▶ _Data records_
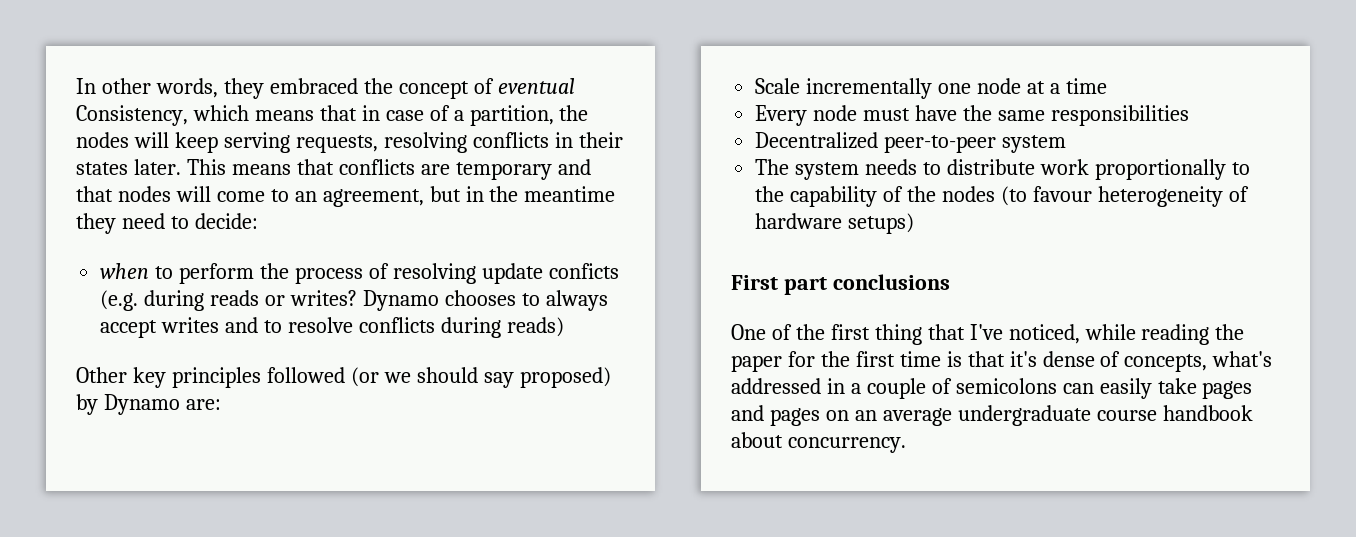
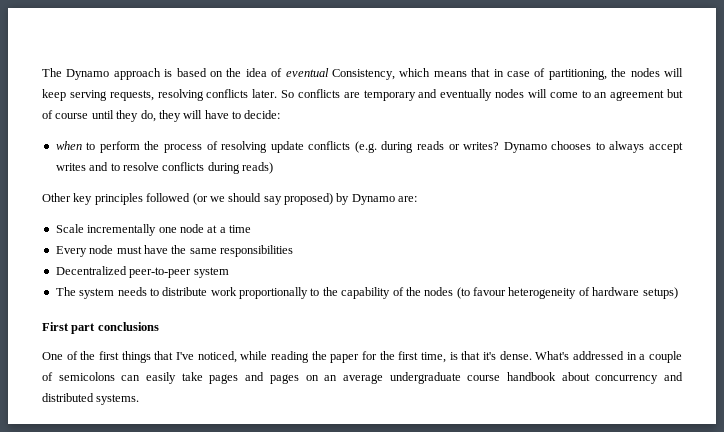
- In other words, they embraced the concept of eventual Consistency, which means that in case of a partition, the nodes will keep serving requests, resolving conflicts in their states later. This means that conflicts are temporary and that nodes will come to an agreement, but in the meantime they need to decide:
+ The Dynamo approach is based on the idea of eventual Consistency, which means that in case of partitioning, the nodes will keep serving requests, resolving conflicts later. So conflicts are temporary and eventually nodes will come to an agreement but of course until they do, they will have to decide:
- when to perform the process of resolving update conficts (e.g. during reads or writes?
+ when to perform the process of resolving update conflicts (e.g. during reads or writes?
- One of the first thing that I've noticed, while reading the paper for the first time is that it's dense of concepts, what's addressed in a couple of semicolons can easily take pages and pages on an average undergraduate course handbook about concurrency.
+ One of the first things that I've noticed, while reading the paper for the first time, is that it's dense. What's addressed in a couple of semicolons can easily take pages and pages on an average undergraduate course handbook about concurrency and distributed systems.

▶ _Task statement_
Across the entries above, find each line with the word "case" and please copy it out.

▶ _Reply to the exercise_
- In other words, they embraced the concept of eventual Consistency, which means that in case of a partition, the nodes will keep serving requests, resolving conflicts in their states later. This means that conflicts are temporary and that nodes will come to an agreement, but in the meantime they need to decide:
+ The Dynamo approach is based on the idea of eventual Consistency, which means that in case of partitioning, the nodes will keep serving requests, resolving conflicts later. So conflicts are temporary and eventually nodes will come to an agreement but of course until they do, they will have to decide:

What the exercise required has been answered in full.